Provided data -
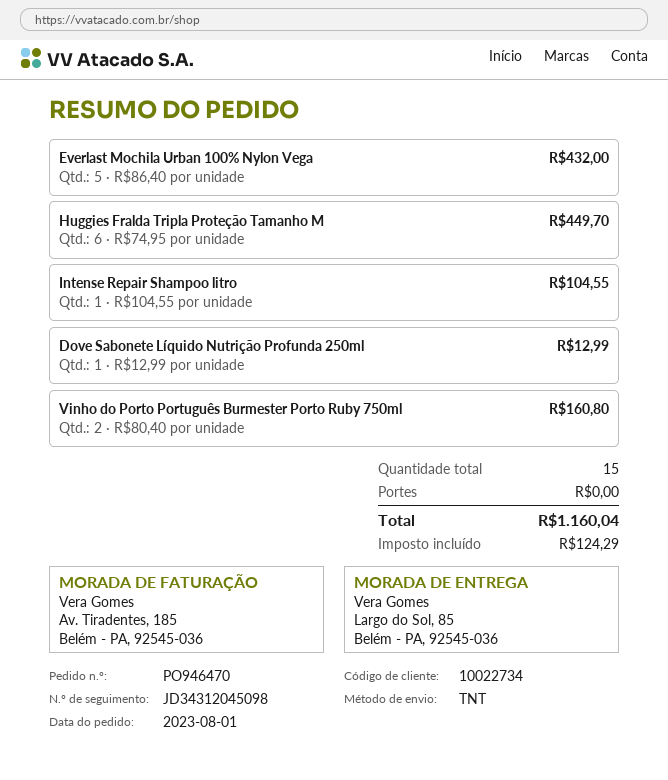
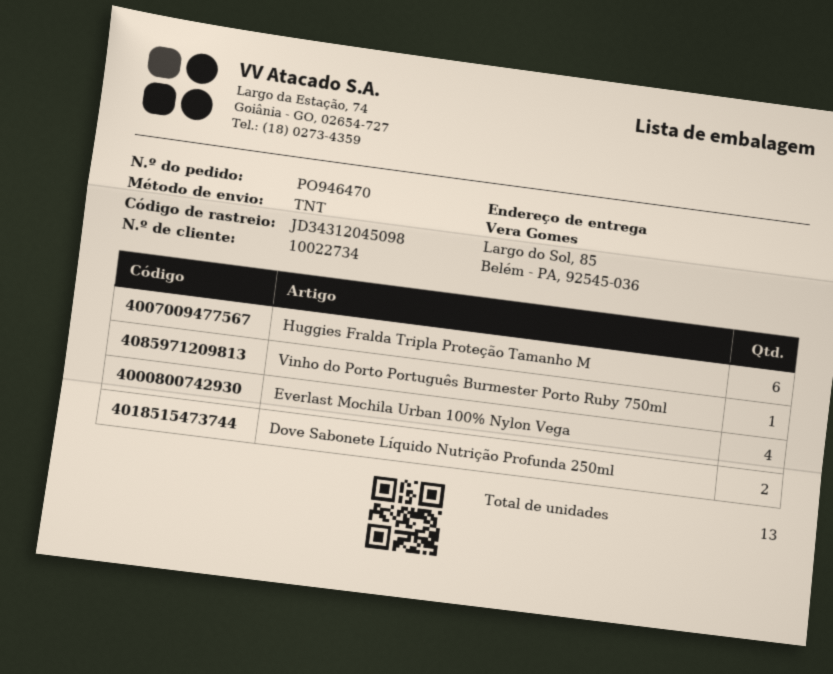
Everlast Mochila Urban 100% Nylon Vega: 5 -> 4
Intense Repair Shampoo litro: 1 -> none
Dove Sabonete Líquido Nutrição Profunda 250ml: 1 -> 2
Vinho do Porto Português Burmester Porto Ruby 750ml: 2 -> 1
total quantity: 15 -> 13

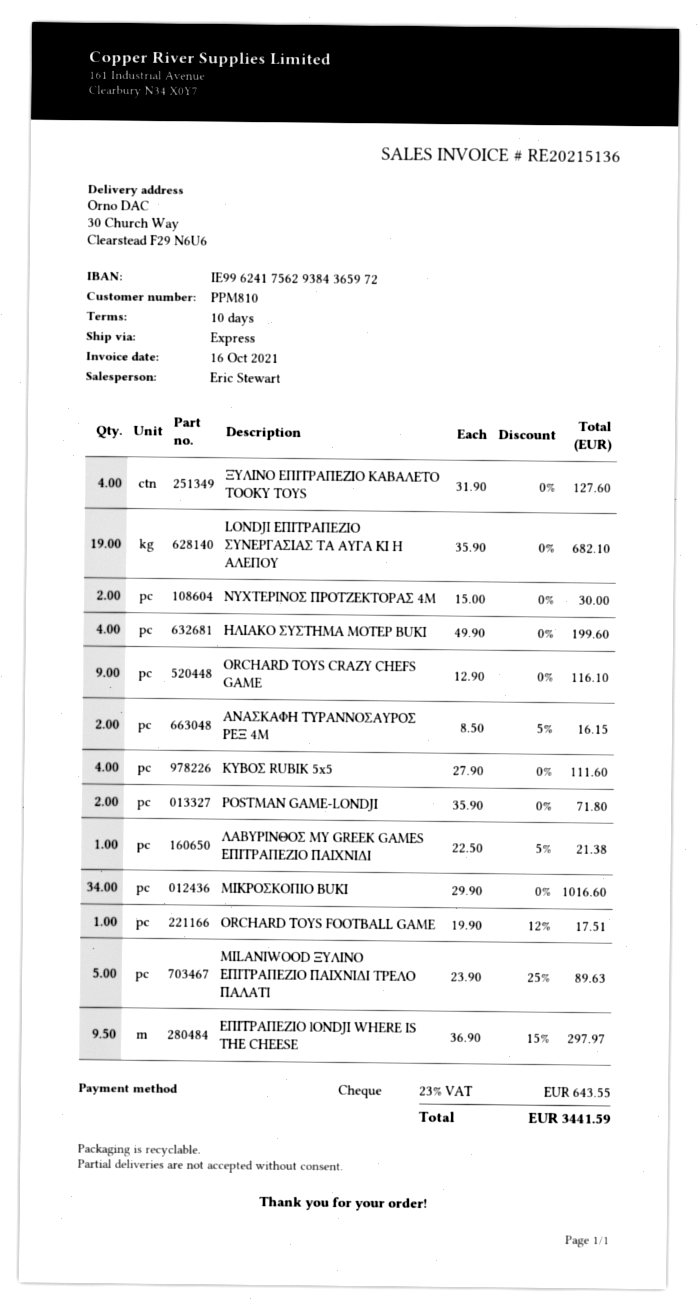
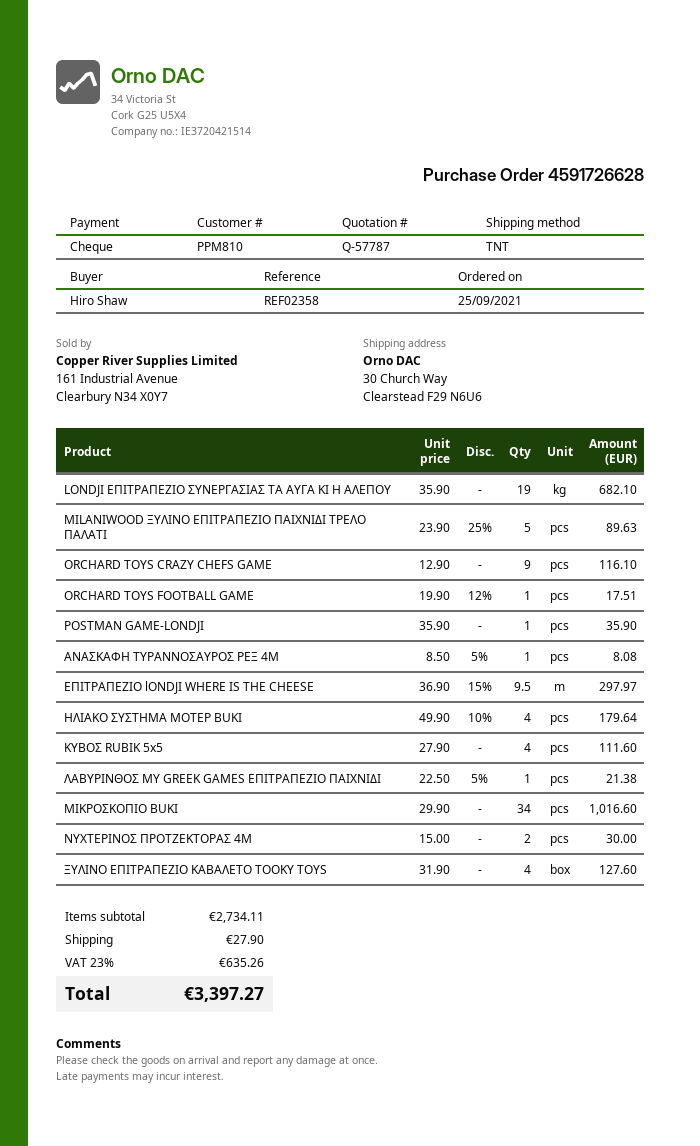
shipping method: express -> TNT
ΗΛΙΑΚΟ ΣΥΣΤΗΜΑ ΜΟΤΕΡ BUKI: 4 x 49.90 = 199.60 -> 4 x 49.90 - 10% = 179.64
ΑΝΑΣΚΑΦΗ ΤΥΡΑΝΝΟΣΑΥΡΟΣ ΡΕΞ 4Μ: 2 x 8.50 - 5% = 16.15 -> 1 x 8.50 - 5% = 8.08
POSTMAN GAME-LONDJI: 2 x 35.90 = 71.80 -> 1 x 35.90 = 35.90
shipping: none -> 27.90
tax: 23% = 643.55 -> 23% = 635.26
total: 3441.59 -> 3397.27

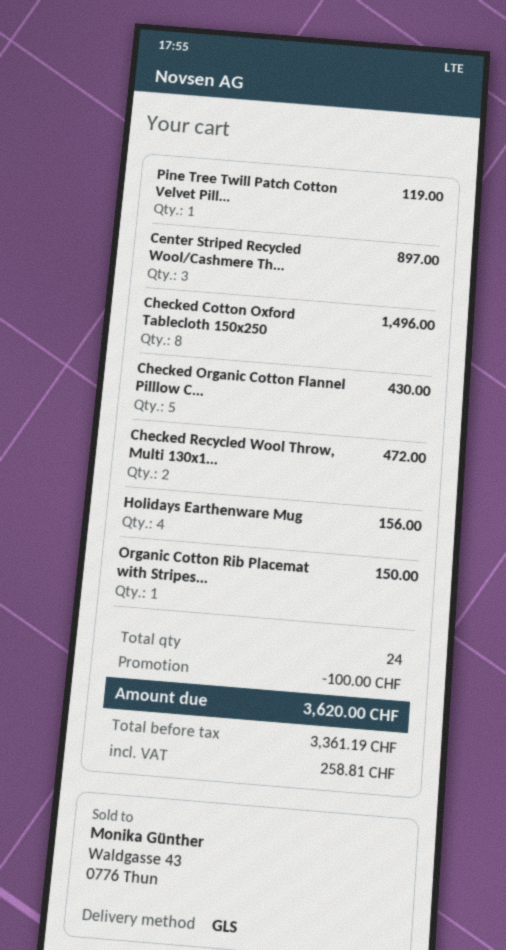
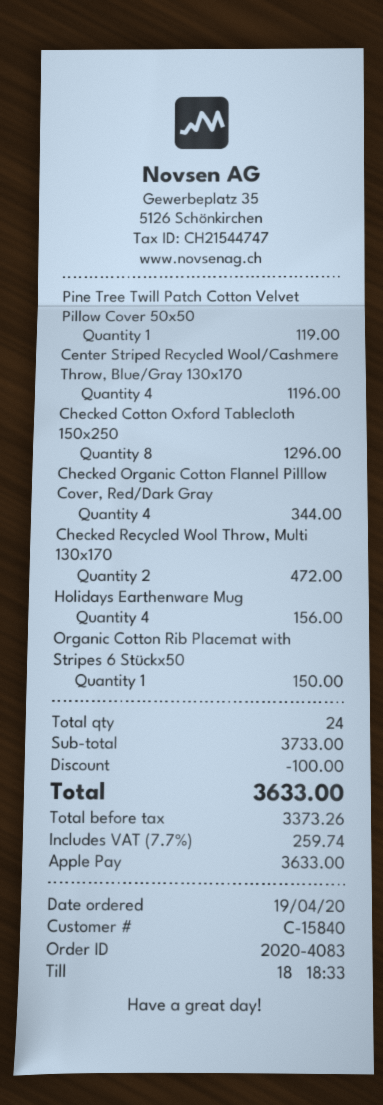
Center Striped Recycled Wool/Cashmere Th...: 3 for 897.00 -> 4 for 1196.00
Checked Cotton Oxford Tablecloth 150x250: 8 for 1496.00 -> 8 for 1296.00
Checked Organic Cotton Flannel Pilllow C...: 5 for 430.00 -> 4 for 344.00
net: 3361.19 -> 3373.26
tax: 258.81 -> 259.74
total: 3620.00 -> 3633.00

The task -
All of the data must be set down exactly, with no pictures included.

Exercise output -
Everlast Mochila Urban 100% Nylon Vega: 5 -> 4
Intense Repair Shampoo litro: 1 -> none
Dove Sabonete Líquido Nutrição Profunda 250ml: 1 -> 2
Vinho do Porto Português Burmester Porto Ruby 750ml: 2 -> 1
total quantity: 15 -> 13

shipping method: express -> TNT
ΗΛΙΑΚΟ ΣΥΣΤΗΜΑ ΜΟΤΕΡ BUKI: 4 x 49.90 = 199.60 -> 4 x 49.90 - 10% = 179.64
ΑΝΑΣΚΑΦΗ ΤΥΡΑΝΝΟΣΑΥΡΟΣ ΡΕΞ 4Μ: 2 x 8.50 - 5% = 16.15 -> 1 x 8.50 - 5% = 8.08
POSTMAN GAME-LONDJI: 2 x 35.90 = 71.80 -> 1 x 35.90 = 35.90
shipping: none -> 27.90
tax: 23% = 643.55 -> 23% = 635.26
total: 3441.59 -> 3397.27

Center Striped Recycled Wool/Cashmere Th...: 3 for 897.00 -> 4 for 1196.00
Checked Cotton Oxford Tablecloth 150x250: 8 for 1496.00 -> 8 for 1296.00
Checked Organic Cotton Flannel Pilllow C...: 5 for 430.00 -> 4 for 344.00
net: 3361.19 -> 3373.26
tax: 258.81 -> 259.74
total: 3620.00 -> 3633.00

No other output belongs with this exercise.